> **Task description**: Could you copy every record exactly, leaving the pictures behind?

··· Task data

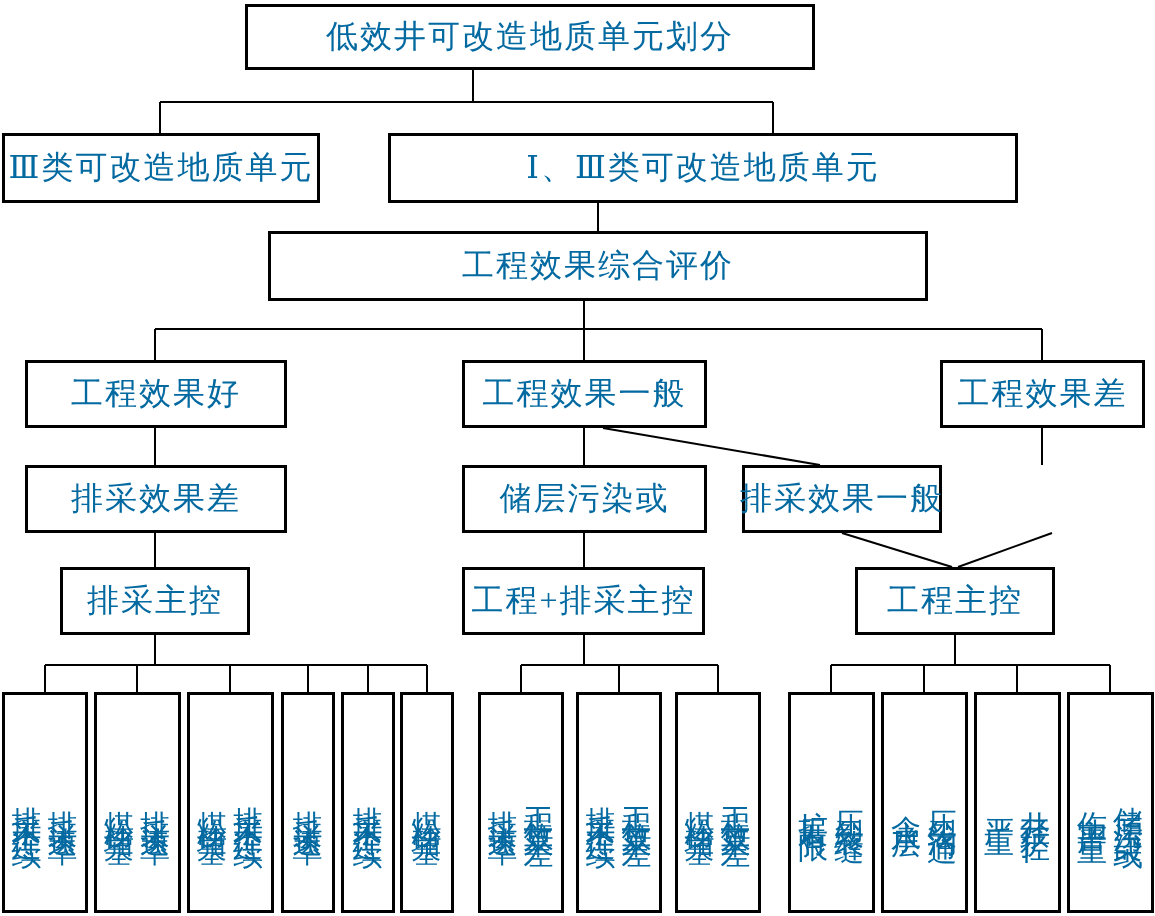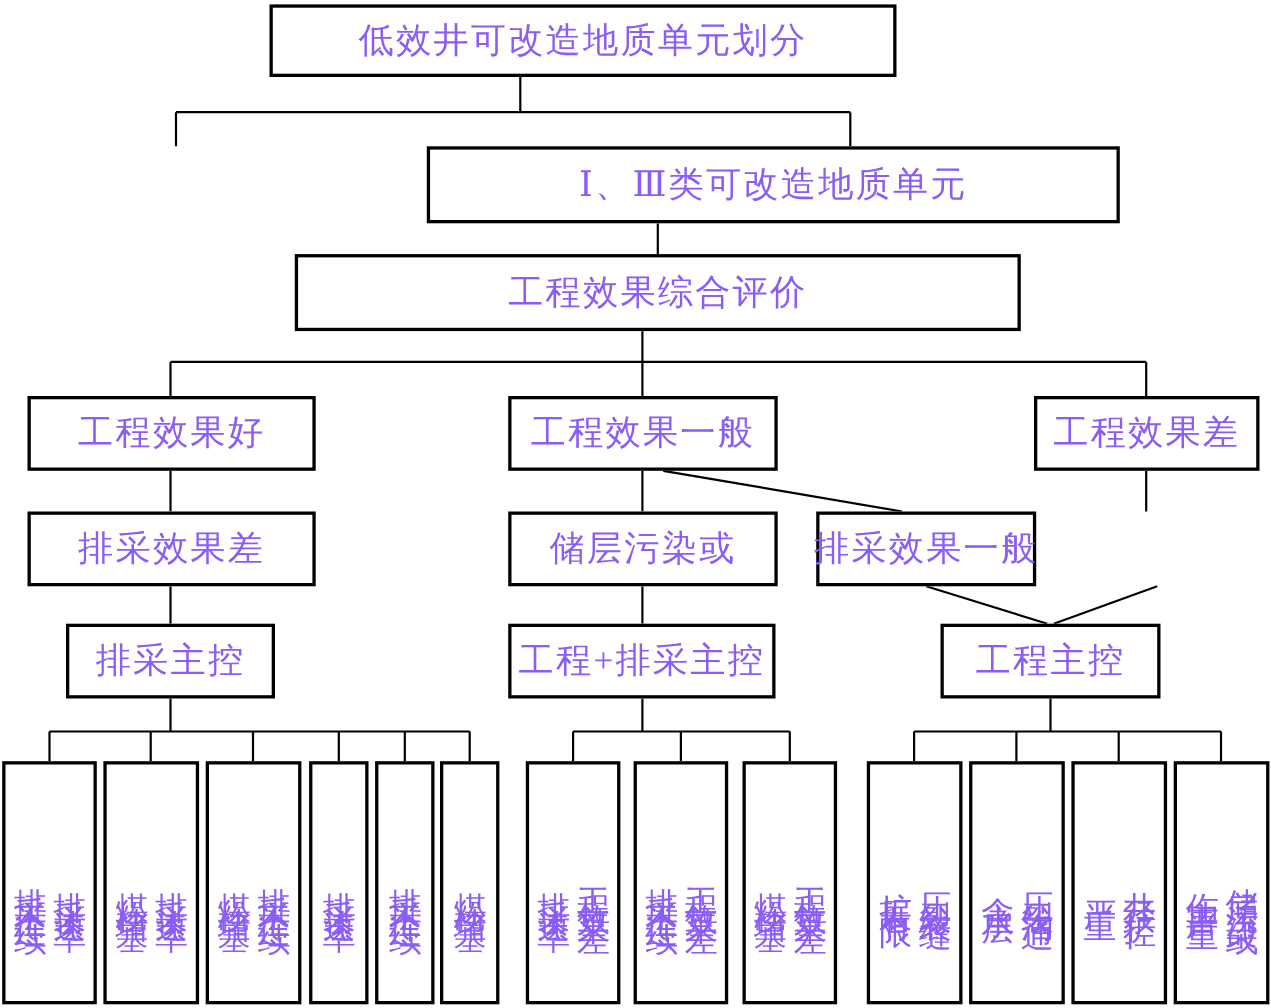--- a/index.html
+++ b/index.html
@@ -1,21 +1,21 @@
 <!DOCTYPE html>
 <html><head>
 <meta charset="utf-8">
 <style>
   html,body{margin:0;padding:0;background:#ffffff;}
   #canvas{
     position:relative;
     width:1155px;height:916px;
     background:#ffffff;
     font-family:"Liberation Serif","DejaVu Serif",serif;
-    color:#8b5cf6;
+    color:#0369a1;
     overflow:hidden;
   }
   #wires{position:absolute;left:0;top:0;width:1155px;height:916px;pointer-events:none;}
   .node{
     position:absolute;
     box-sizing:border-box;
     border:3px solid #000000;
     background:#ffffff;
     display:flex;align-items:center;justify-content:center;
     font-size:32px;
@@ -72,20 +72,21 @@
       <path d="M155,635 V665 M45,665 H427 M45,665 V692 M137,665 V692 M230,665 V692 M308,665 V692 M368,665 V692 M427,665 V692"></path>
 
       <path d="M584,635 V665 M521,665 H718 M521,665 V692 M619,665 V692 M718,665 V692"></path>
 
       <path d="M955,635 V665 M831,665 H1110 M831,665 V692 M924,665 V692 M1017,665 V692 M1110,665 V692"></path>
     </g>
   </svg>
 
   <div class="node" style="left:245px;top:4px;width:570px;height:66px">低效井可改造地质单元划分</div>
 
+  <div class="node" style="left:2px;top:133px;width:318px;height:70px">Ⅲ类可改造地质单元</div>
   <div class="node" style="left:388px;top:133px;width:630px;height:70px">Ⅰ、Ⅲ类可改造地质单元</div>
 
   <div class="node" style="left:268px;top:231px;width:660px;height:70px">工程效果综合评价</div>
 
   <div class="node" style="left:25px;top:360px;width:262px;height:68px">工程效果好</div>
   <div class="node" style="left:462px;top:360px;width:245px;height:68px">工程效果一般</div>
   <div class="node" style="left:940px;top:360px;width:205px;height:68px">工程效果差</div>
 
   <div class="node" style="left:25px;top:465px;width:262px;height:68px">排采效果差</div>
   <div class="node" style="left:462px;top:465px;width:245px;height:68px">储层污染或</div>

······

> **Response**:
--- a/index.html
+++ b/index.html
@@ -1,21 +1,21 @@
 <!DOCTYPE html>
 <html><head>
 <meta charset="utf-8">
 <style>
   html,body{margin:0;padding:0;background:#ffffff;}
   #canvas{
     position:relative;
     width:1155px;height:916px;
     background:#ffffff;
     font-family:"Liberation Serif","DejaVu Serif",serif;
-    color:#8b5cf6;
+    color:#0369a1;
     overflow:hidden;
   }
   #wires{position:absolute;left:0;top:0;width:1155px;height:916px;pointer-events:none;}
   .node{
     position:absolute;
     box-sizing:border-box;
     border:3px solid #000000;
     background:#ffffff;
     display:flex;align-items:center;justify-content:center;
     font-size:32px;
@@ -72,20 +72,21 @@
       <path d="M155,635 V665 M45,665 H427 M45,665 V692 M137,665 V692 M230,665 V692 M308,665 V692 M368,665 V692 M427,665 V692"></path>
 
       <path d="M584,635 V665 M521,665 H718 M521,665 V692 M619,665 V692 M718,665 V692"></path>
 
       <path d="M955,635 V665 M831,665 H1110 M831,665 V692 M924,665 V692 M1017,665 V692 M1110,665 V692"></path>
     </g>
   </svg>
 
   <div class="node" style="left:245px;top:4px;width:570px;height:66px">低效井可改造地质单元划分</div>
 
+  <div class="node" style="left:2px;top:133px;width:318px;height:70px">Ⅲ类可改造地质单元</div>
   <div class="node" style="left:388px;top:133px;width:630px;height:70px">Ⅰ、Ⅲ类可改造地质单元</div>
 
   <div class="node" style="left:268px;top:231px;width:660px;height:70px">工程效果综合评价</div>
 
   <div class="node" style="left:25px;top:360px;width:262px;height:68px">工程效果好</div>
   <div class="node" style="left:462px;top:360px;width:245px;height:68px">工程效果一般</div>
   <div class="node" style="left:940px;top:360px;width:205px;height:68px">工程效果差</div>
 
   <div class="node" style="left:25px;top:465px;width:262px;height:68px">排采效果差</div>
   <div class="node" style="left:462px;top:465px;width:245px;height:68px">储层污染或</div>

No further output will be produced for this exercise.